Problem statement>
Write out the whole listing exactly; no images belong in it.

Data shown>
>>>>

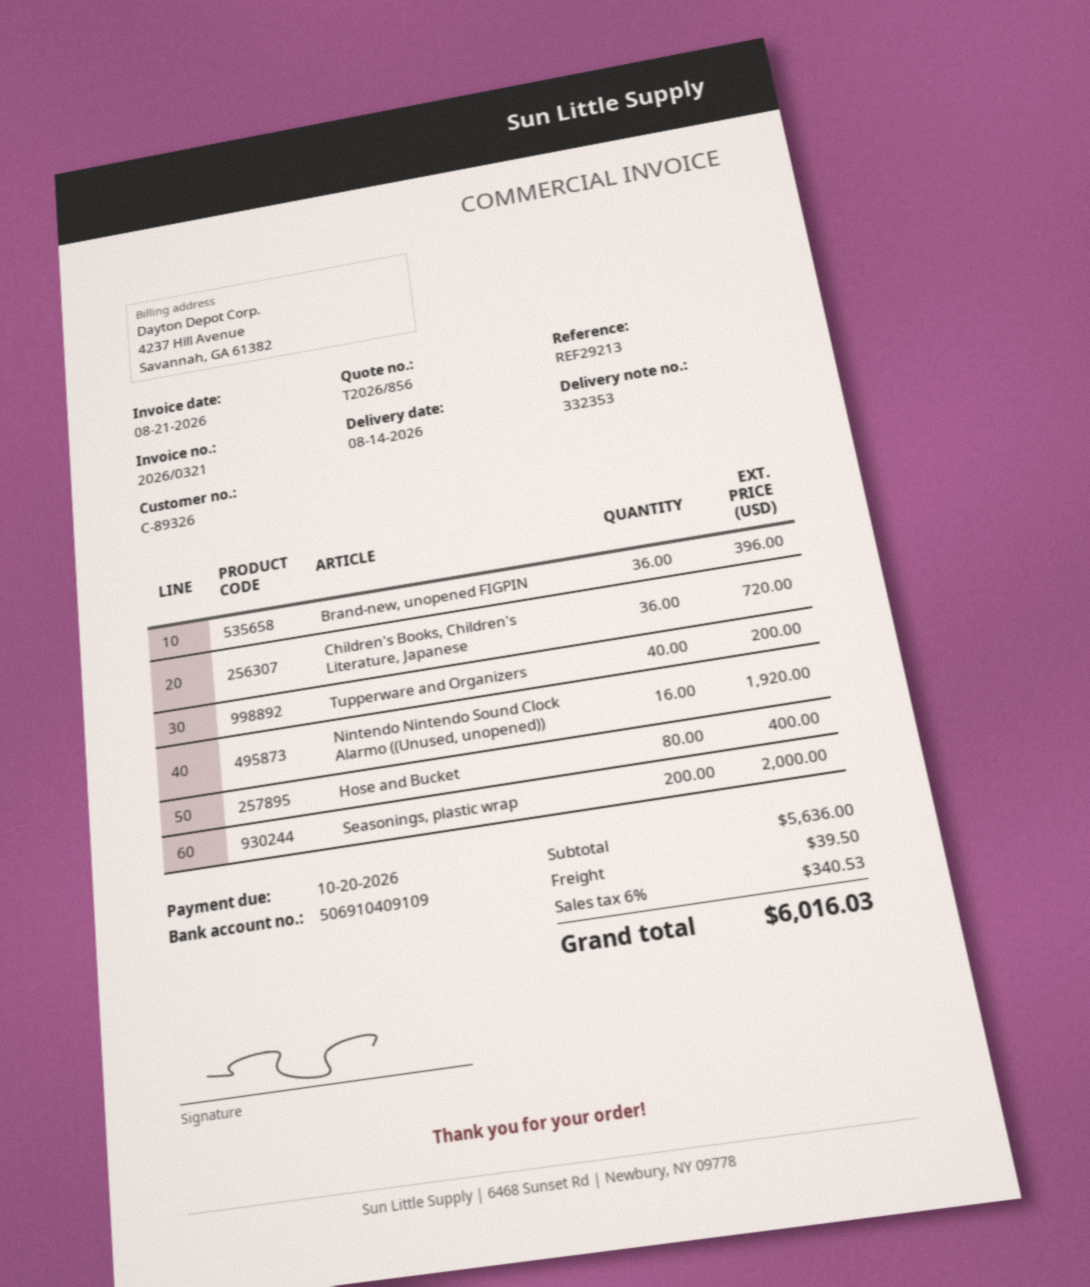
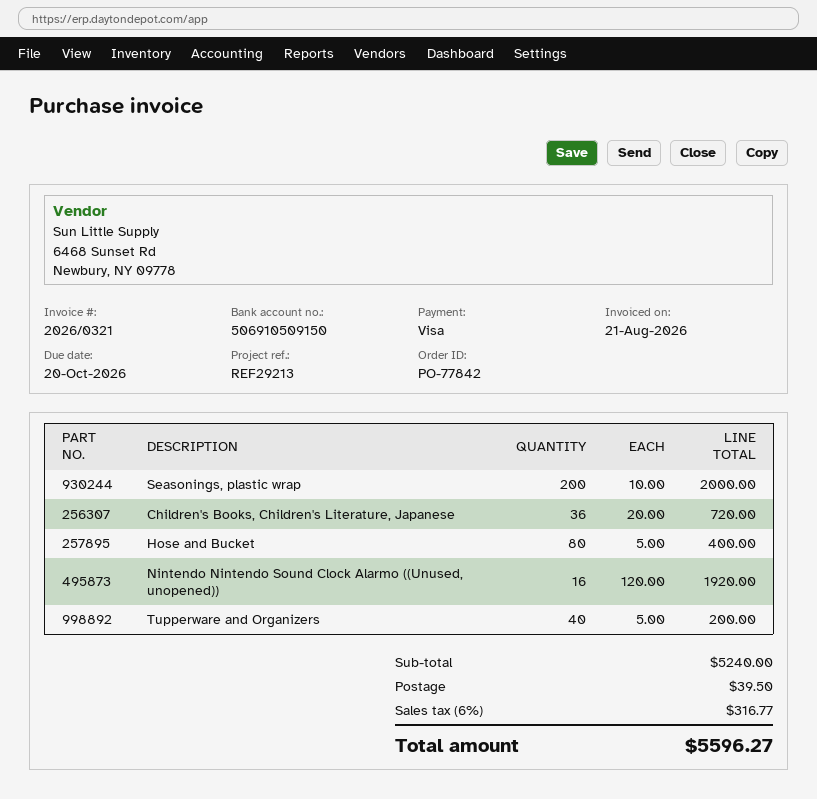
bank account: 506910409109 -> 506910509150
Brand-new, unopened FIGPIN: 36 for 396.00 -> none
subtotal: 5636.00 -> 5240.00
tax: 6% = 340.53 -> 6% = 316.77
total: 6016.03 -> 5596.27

<<<<

Solution for this problem>
bank account: 506910409109 -> 506910509150
Brand-new, unopened FIGPIN: 36 for 396.00 -> none
subtotal: 5636.00 -> 5240.00
tax: 6% = 340.53 -> 6% = 316.77
total: 6016.03 -> 5596.27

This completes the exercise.